Source information section start
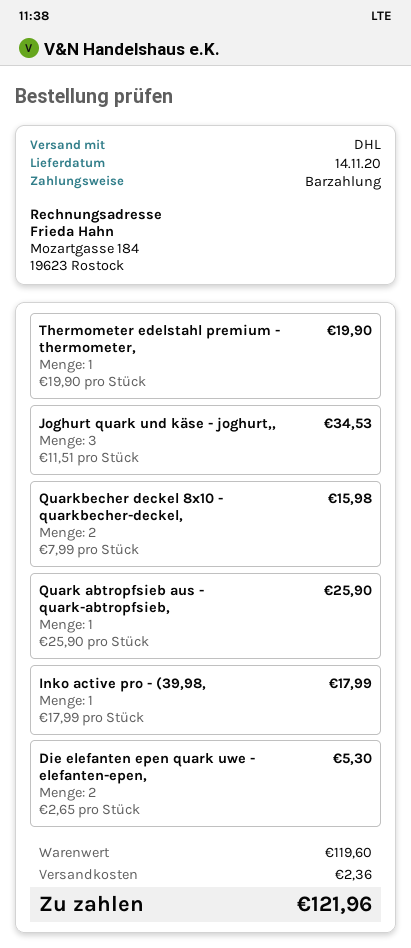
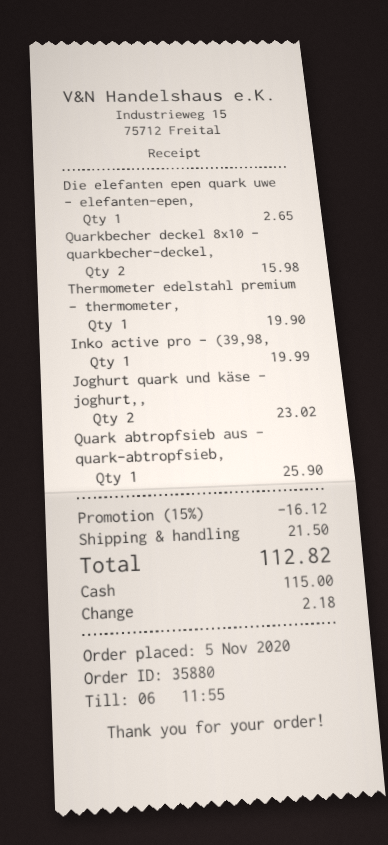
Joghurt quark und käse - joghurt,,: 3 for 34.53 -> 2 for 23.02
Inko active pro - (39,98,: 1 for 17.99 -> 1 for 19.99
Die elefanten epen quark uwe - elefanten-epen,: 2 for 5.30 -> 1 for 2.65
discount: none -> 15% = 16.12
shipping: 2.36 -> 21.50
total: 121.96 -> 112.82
Source information section end
Source information section start
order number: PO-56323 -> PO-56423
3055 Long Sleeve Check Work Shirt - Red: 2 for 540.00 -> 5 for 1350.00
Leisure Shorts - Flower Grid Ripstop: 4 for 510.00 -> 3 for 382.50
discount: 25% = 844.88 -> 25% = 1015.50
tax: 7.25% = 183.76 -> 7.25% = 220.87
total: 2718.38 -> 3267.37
Source information section end
Source information section start
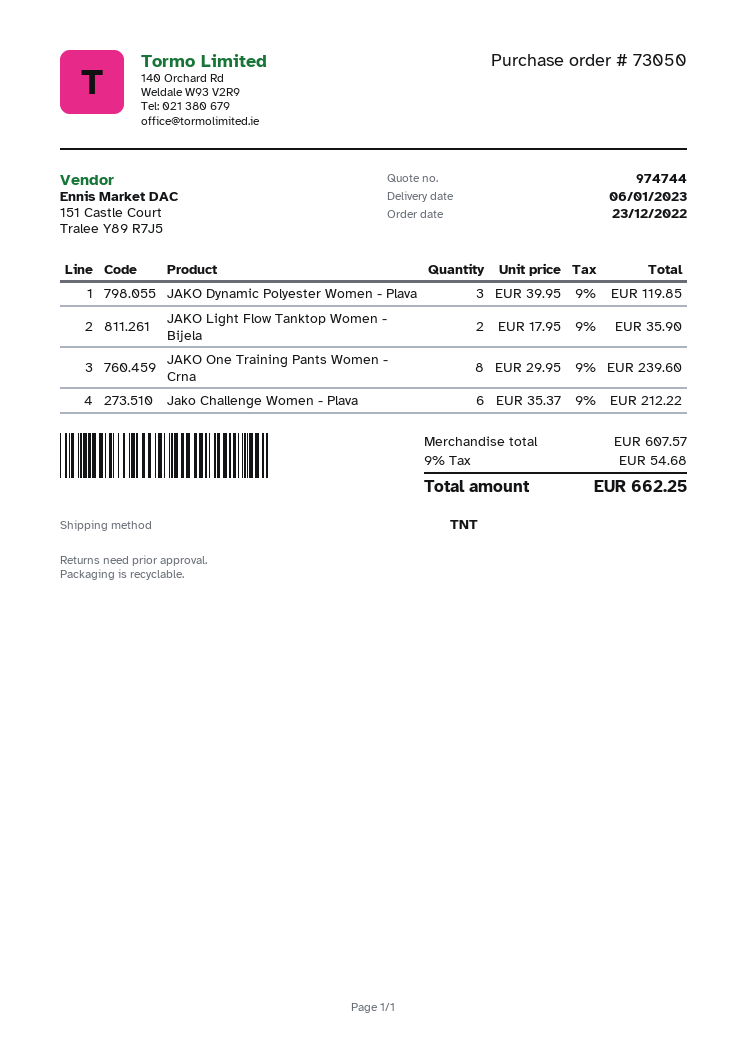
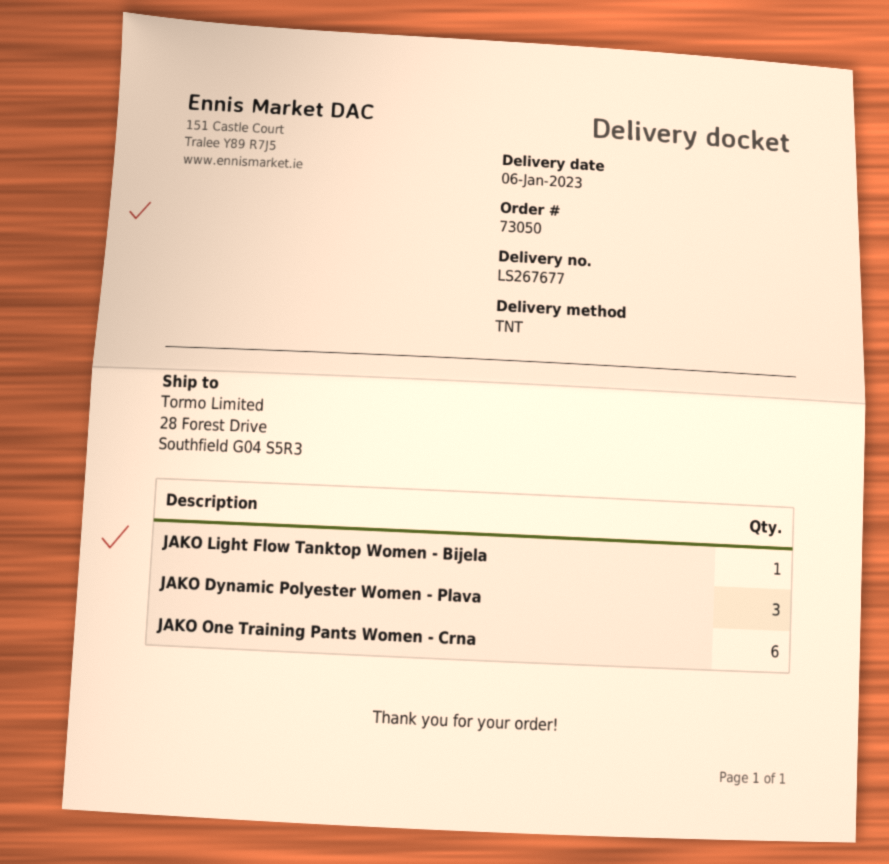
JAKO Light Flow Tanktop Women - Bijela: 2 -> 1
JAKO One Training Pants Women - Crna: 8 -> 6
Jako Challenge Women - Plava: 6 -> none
Source information section end
Exercise –
Report every line in the listing that holds the word "Women".

Written solution –
JAKO Light Flow Tanktop Women - Bijela: 2 -> 1
JAKO One Training Pants Women - Crna: 8 -> 6
Jako Challenge Women - Plava: 6 -> none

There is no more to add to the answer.